§ Assigned task
Look through the listing below for the line containing "font-weight: bold ->". Copy it and each line after it up to and including the line containing "text: -5 ->", exactly, leaving out pictures.

The data START

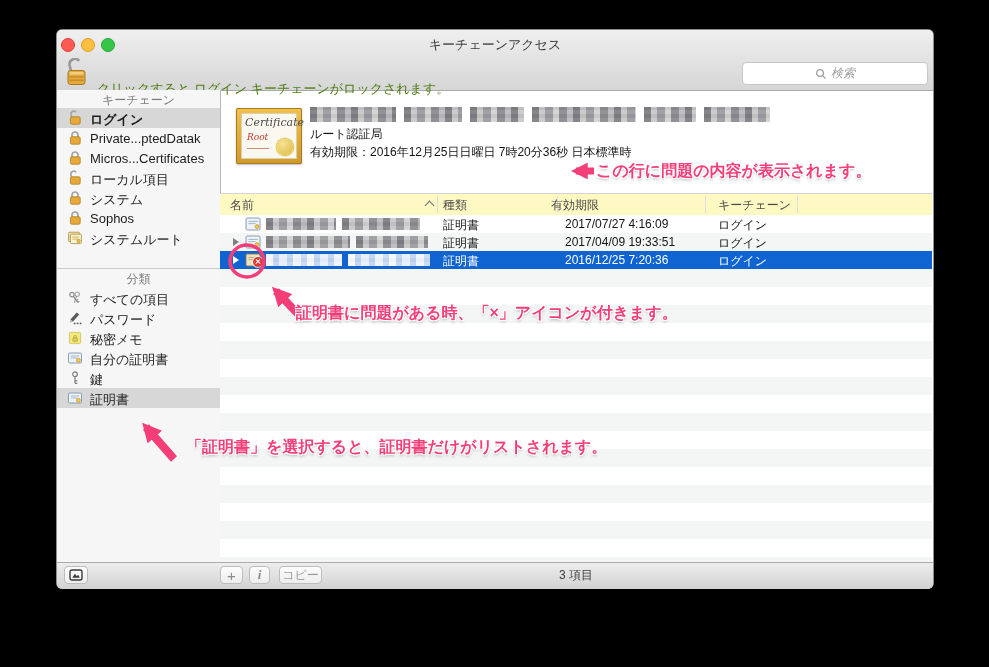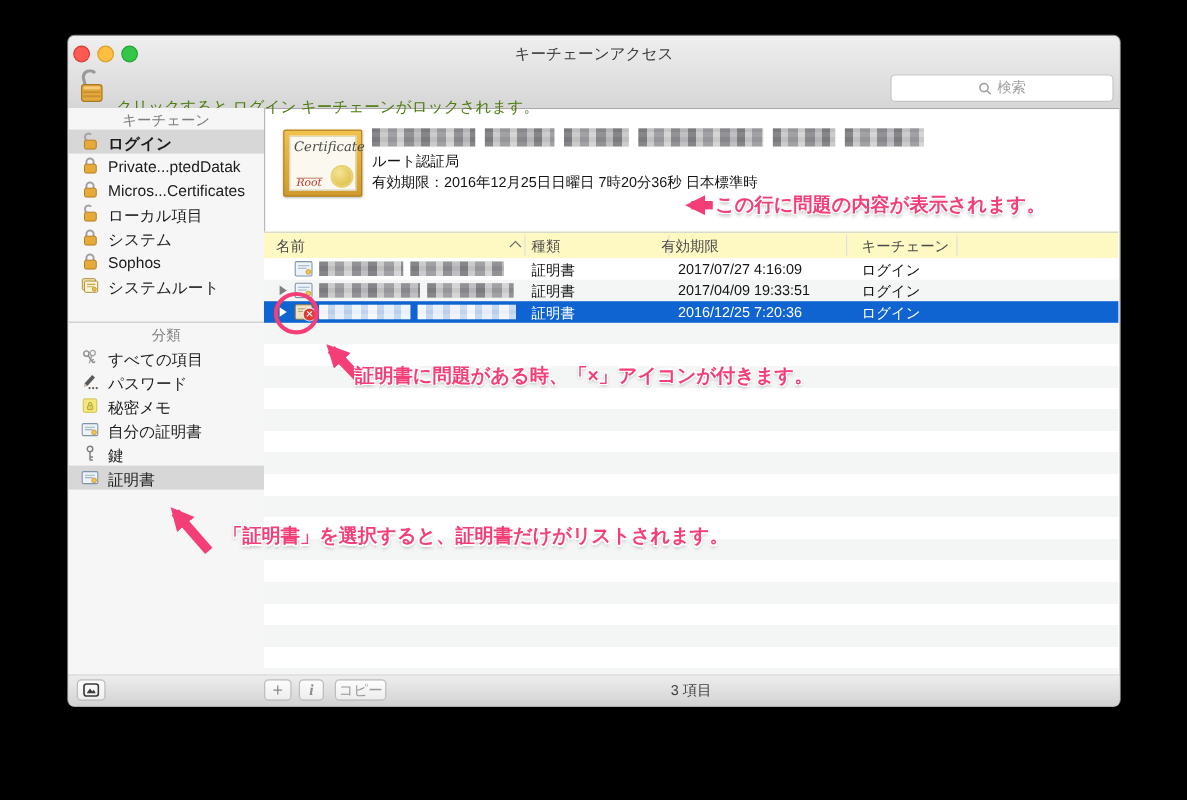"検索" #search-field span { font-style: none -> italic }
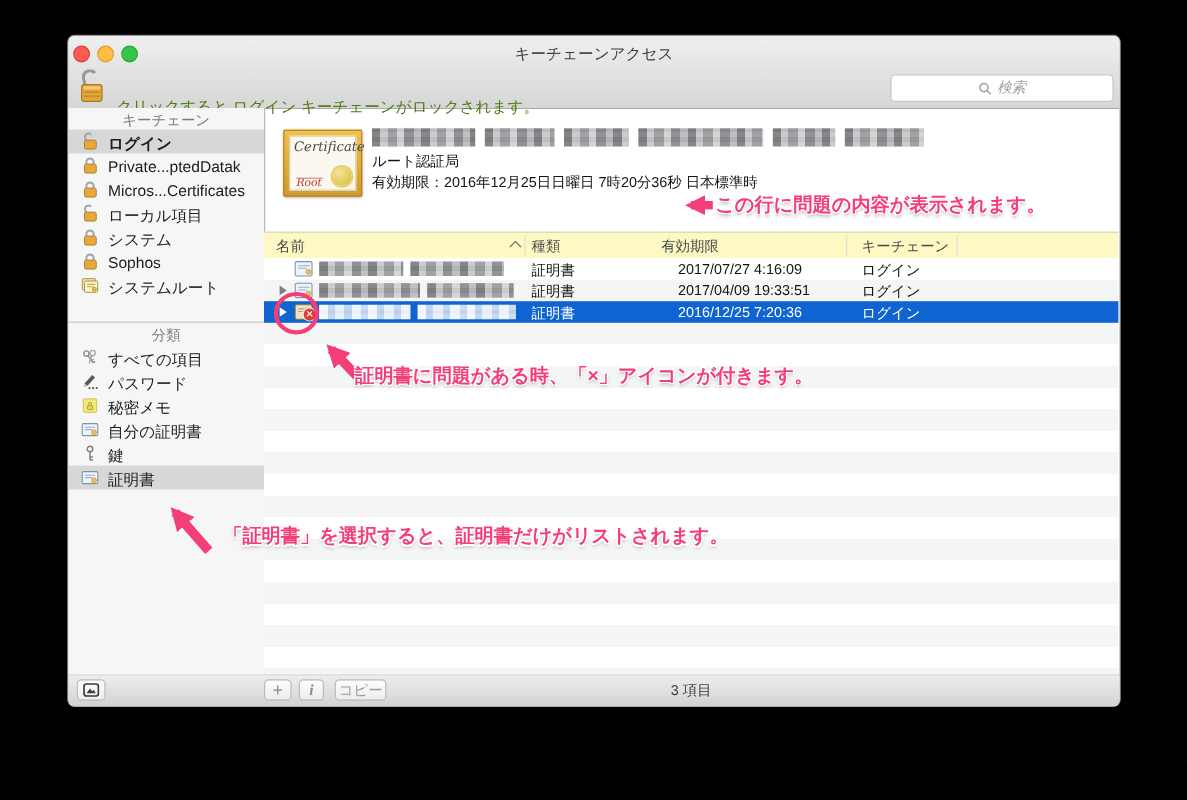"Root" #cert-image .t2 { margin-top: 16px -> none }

The data END
The data START

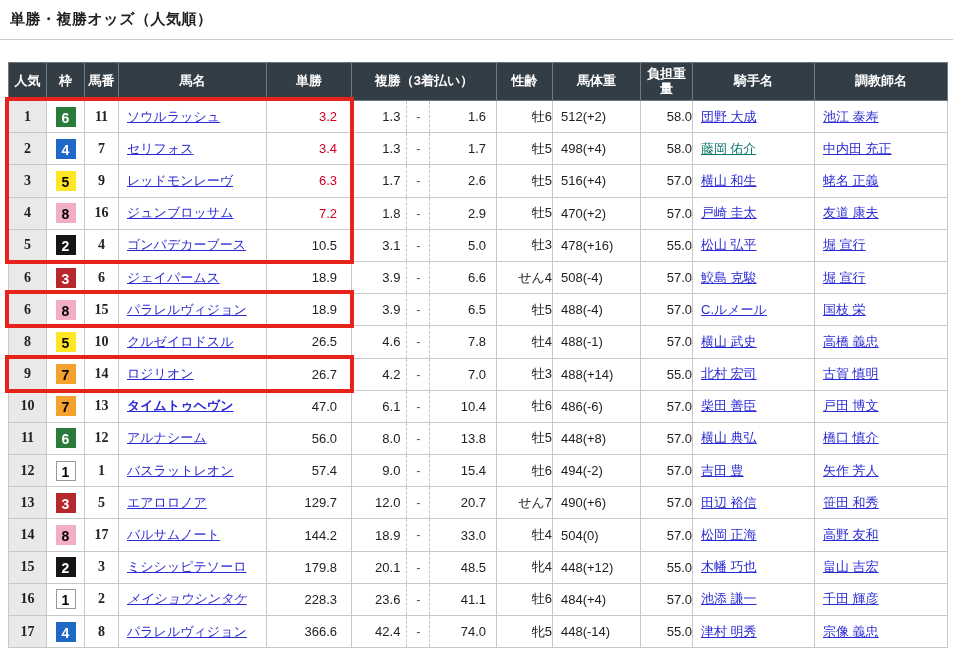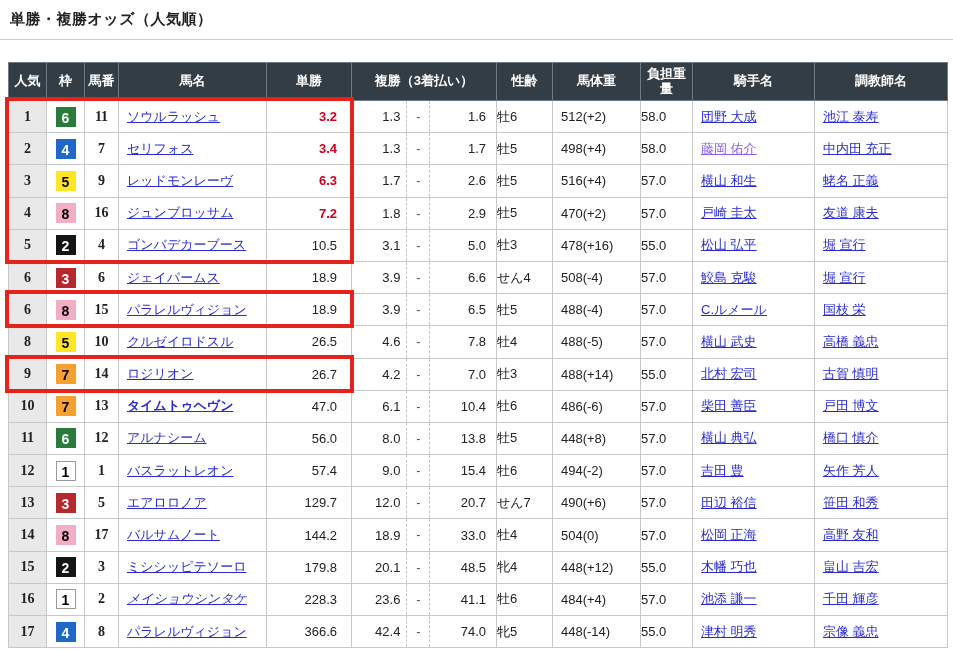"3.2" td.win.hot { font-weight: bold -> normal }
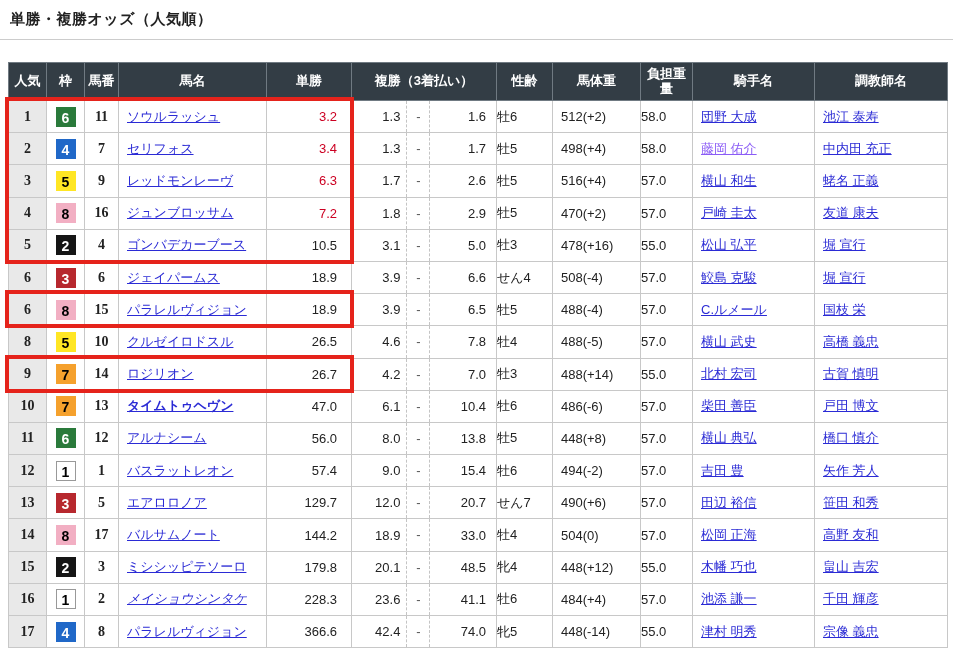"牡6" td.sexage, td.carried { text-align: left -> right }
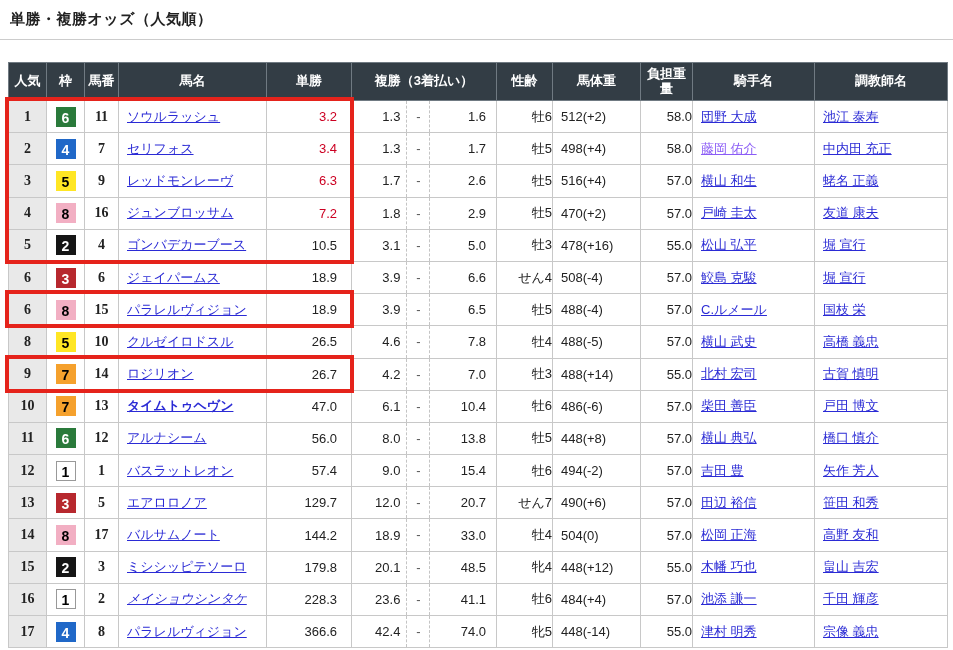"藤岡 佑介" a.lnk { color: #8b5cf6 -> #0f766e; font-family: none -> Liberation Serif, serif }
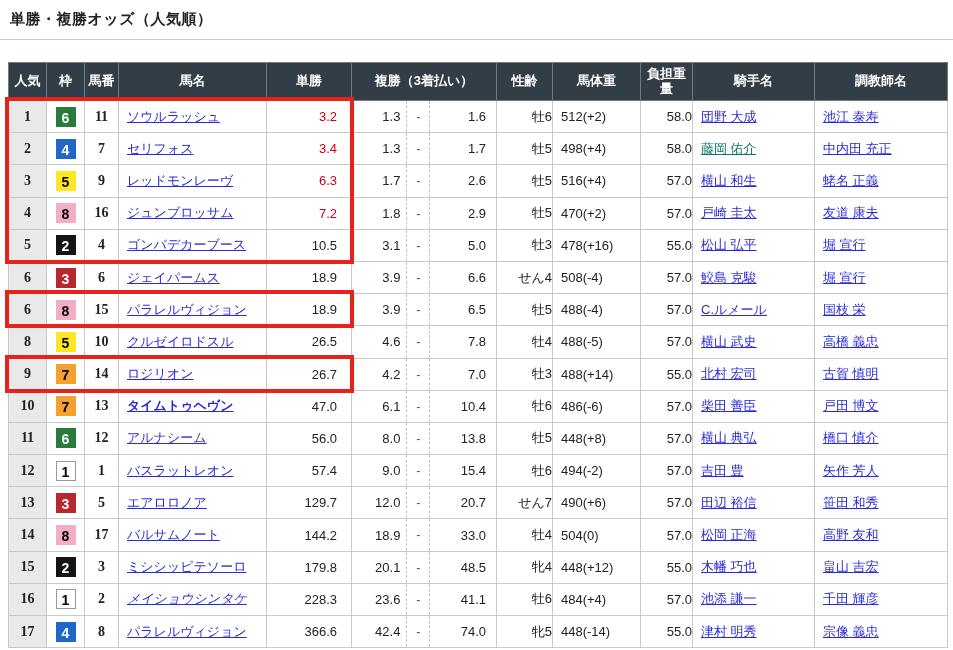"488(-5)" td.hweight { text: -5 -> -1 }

The data END

§ Written solution
"3.2" td.win.hot { font-weight: bold -> normal }
"牡6" td.sexage, td.carried { text-align: left -> right }
"藤岡 佑介" a.lnk { color: #8b5cf6 -> #0f766e; font-family: none -> Liberation Serif, serif }
"488(-5)" td.hweight { text: -5 -> -1 }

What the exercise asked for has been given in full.